‘Independent’ 8-y-o living with Down's Syndrome
AKIN to younger children is the tendency to be a bit bossy and demanding, believing and acting as if they are older than their siblings.
Jada Richards, eight, is very much like the typical younger sibling. She tells her 16-year-old brother when it's his bedtime, when to brush his teeth, and reminds him that he should be on his best behaviour. The only difference is that Jada has extra genetic material in chromosome 21, a condition known as Down's Syndrome, which causes delays in her development.
So, although Jada will be nine years old in June, intellectually, she is operating two years below her age.
"She can ride her bicycle, spell and write her name; she is very good on the computer," Jada's father, Radcliffe Richards, told the Jamaica Observer in a recent interview. "She is able to log on to the Internet and find Barbie and Dora all by herself. In fact, she can use all the gadgets in the house."
Her father said that the fun-loving eight-year-old is also independent and helpful.
"Sometimes she will go into the kitchen and decide that she is going to share her own dinner. So she will get her plate and open the pot," Richards stated. "And she likes to wash the dishes, so if you're doing that she will pull up a chair and stand on it and she knows where everything goes."
And, like most little girls, Jada loves to play dress-up and spends a lot of time deciding what to wear.
"As a parent you have to have a lot of patience, for the most part, because sometimes she will not understand things and move readily, and sometimes she doesn't recognise that what she is doing is hurting you, because in her mind she is playing," Richards told the Sunday Observer, adding that he and his wife are thankful that Jada has no medical issues. "Other than that, she is quite normal; it's just the intellectual part and the reasoning that is not there."
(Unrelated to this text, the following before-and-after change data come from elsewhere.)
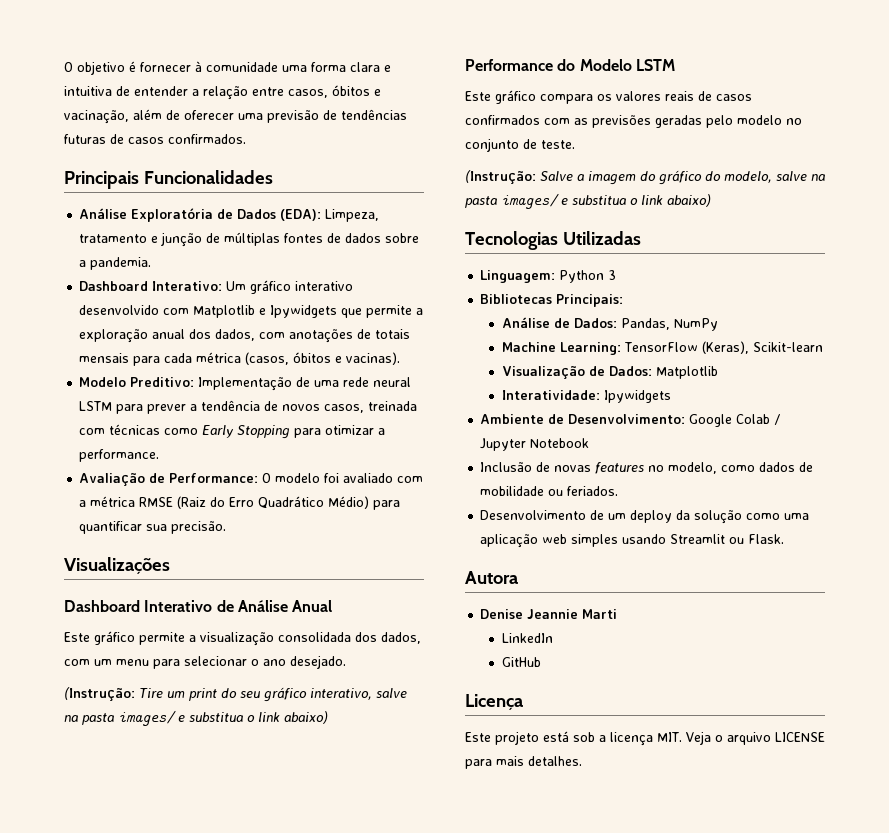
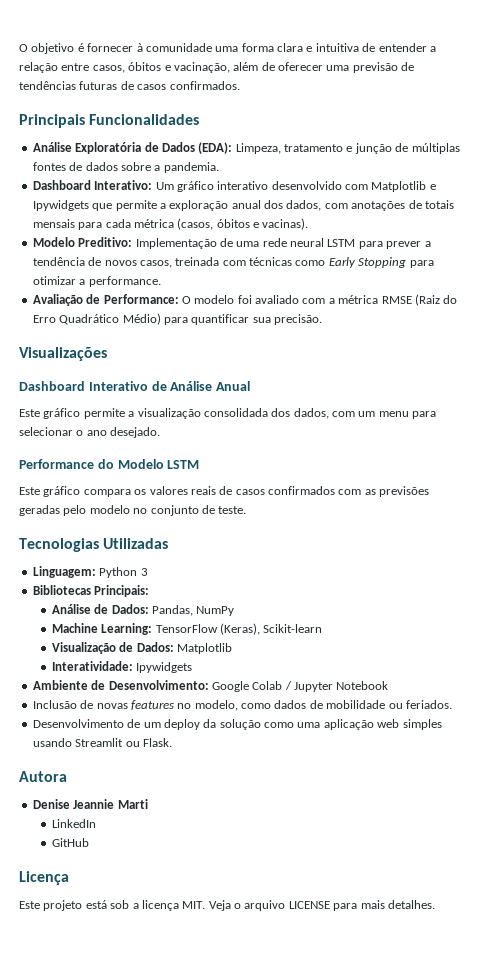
- (Instrução: Tire um print do seu gráfico interativo, salve na pasta images/ e substitua o link abaixo)
- (Instrução: Salve a imagem do gráfico do modelo, salve na pasta images/ e substitua o link abaixo)

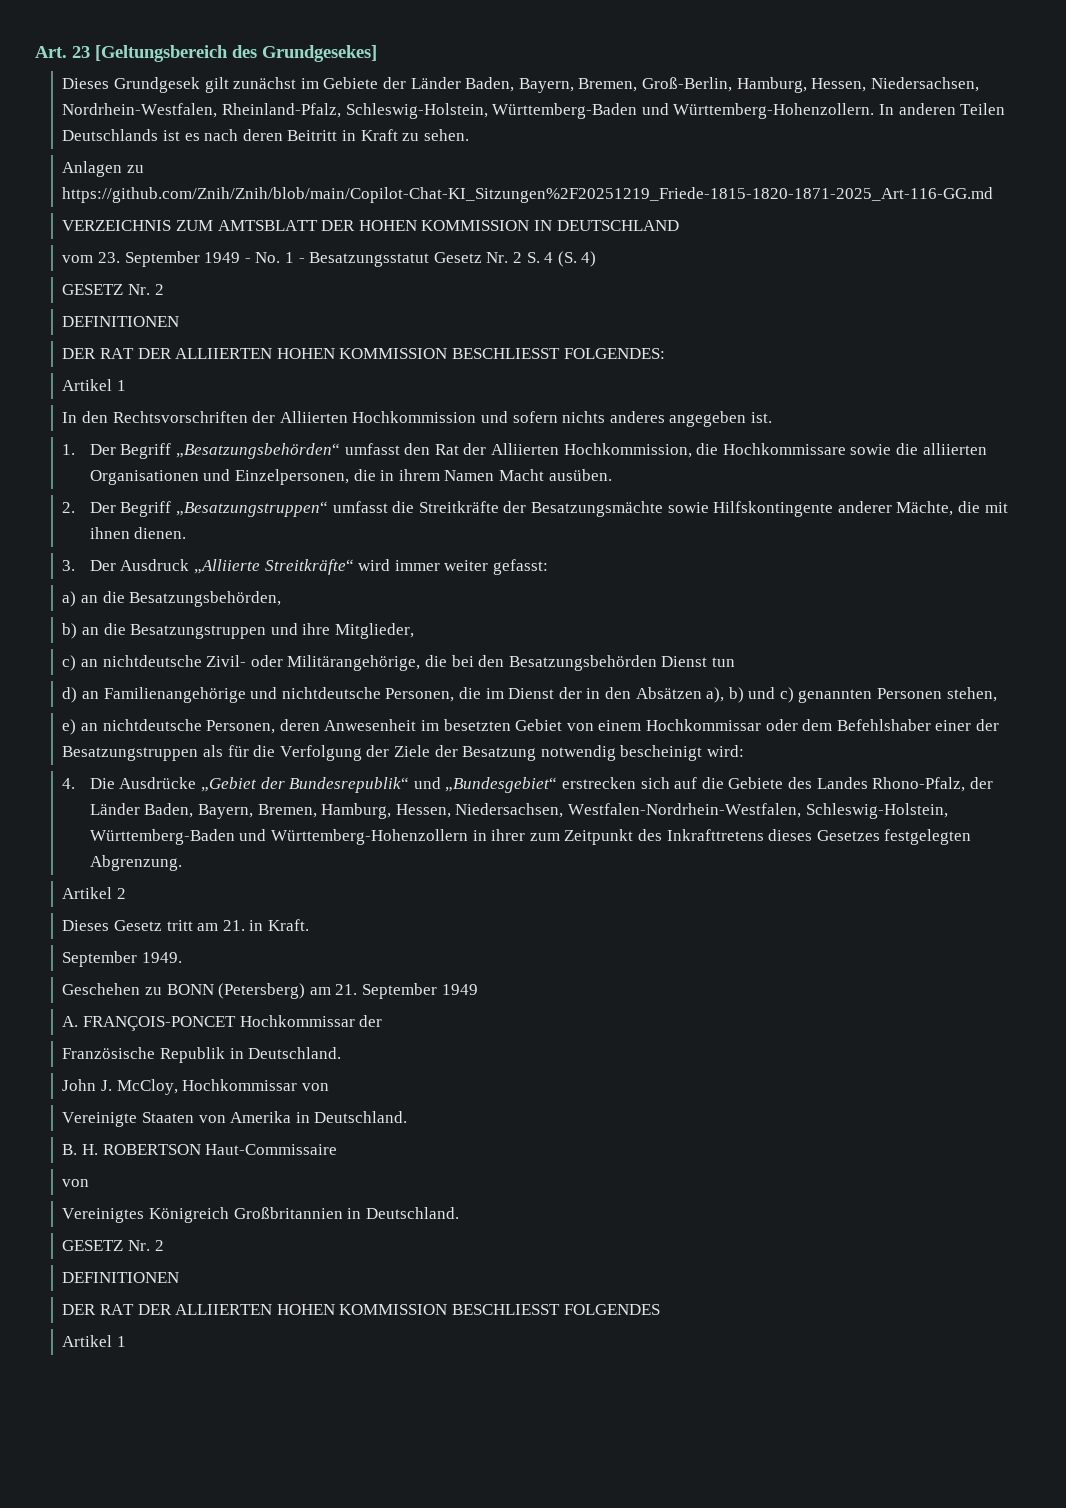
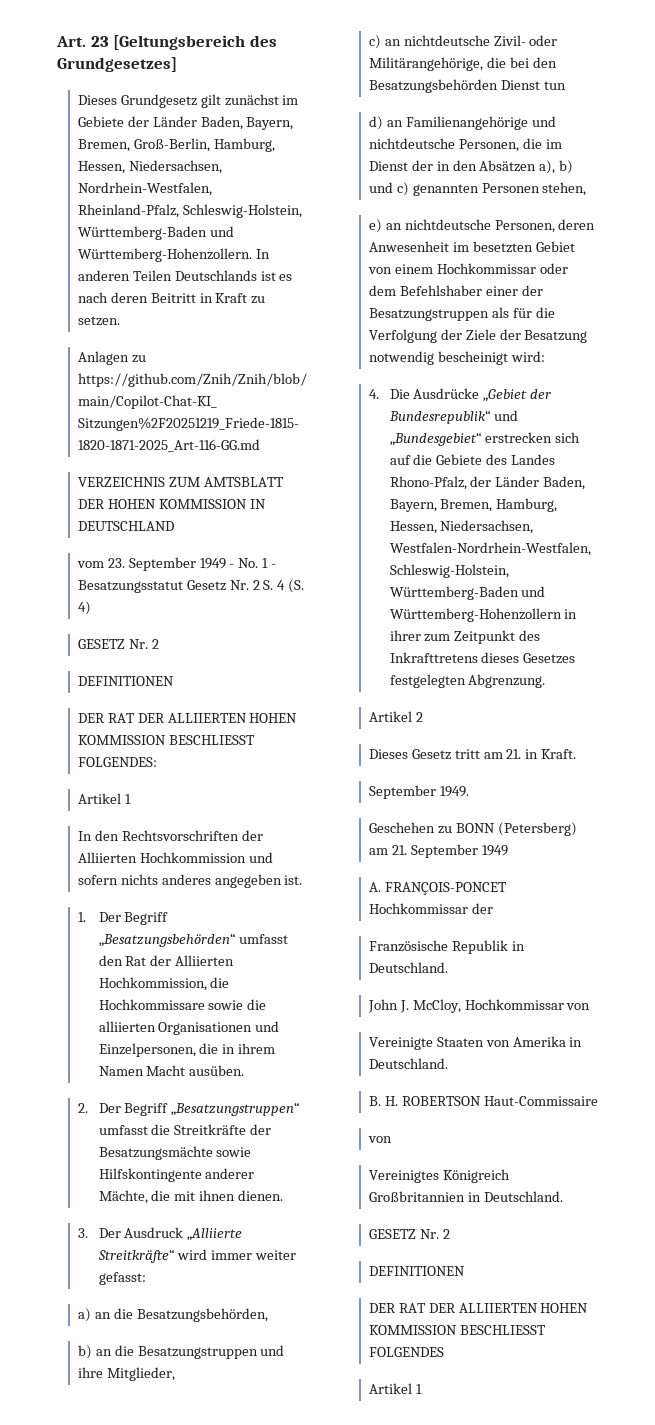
- Art. 23 [Geltungsbereich des Grundgesekes]
- Dieses Grundgesek gilt zunächst im Gebiete der Länder Baden, Bayern, Bremen, Groß-Berlin, Hamburg, Hessen, Niedersachsen, Nordrhein-Westfalen, Rheinland-Pfalz, Schleswig-Holstein, Württemberg-Baden und Württemberg-Hohenzollern.
+ Art. 23 [Geltungsbereich des Grundgesetzes]
+ Dieses Grundgesetz gilt zunächst im Gebiete der Länder Baden, Bayern, Bremen, Groß-Berlin, Hamburg, Hessen, Niedersachsen, Nordrhein-Westfalen, Rheinland-Pfalz, Schleswig-Holstein, Württemberg-Baden und Württemberg-Hohenzollern.
- In anderen Teilen Deutschlands ist es nach deren Beitritt in Kraft zu sehen.
+ In anderen Teilen Deutschlands ist es nach deren Beitritt in Kraft zu setzen.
However, Richards said that he sometimes forgets that despite her size, she is operating below her age group.
Jada has been attending Hazard Primary Special Education Unit in Clarendon for two years now, but before that, she had attended a regular basic school. After an assessment, however, it was determined that the basic school did a lot for Jada in terms of her social development, but it did very little for her intellectual development.
"We teach her to do things on her own, rather than depending on anyone," Richards said, adding that they take her everywhere so that she can socialise with everyone. Richards believes that people have accepted that she has Down's Syndrome and are willing to work with her.
With the incidence of Down's Syndrome on the island being one in 868 live births, according to statistics from the Jamaica Down's Syndrome Foundation (JDSF), Jada is among those living with a condition which may cause some physical characteristics such as decreased muscle tone, a flat face, eyes slanting up, irregular shaped ears, ability to extend joints beyond the usual, large space between the big toe and its neighbouring toe, large tongue relative to the mouth, among others.
Richards was among those gathered for a symposium put on by the JDSF and the Paediatric Association of Jamaica on Thursday, March 20, to recognise the ninth annual World Down Syndrome Day.
It is a day dedicated to raising awareness about the genetic disorder and celebrating the special individuals around the world with the condition, JDSF Director Marjorie Scott Anderson said. This year's theme was 'Health and Well-being -- Access and Equality for All'.
According to the World Health Organisation, Down's Syndrome patients can achieve optimal quality of life through parental care
and support, medical guidance, and community-based support.
Established in 2007, the JDSF is a registered charity that promotes parent education, early intervention and increased social acceptance of the condition.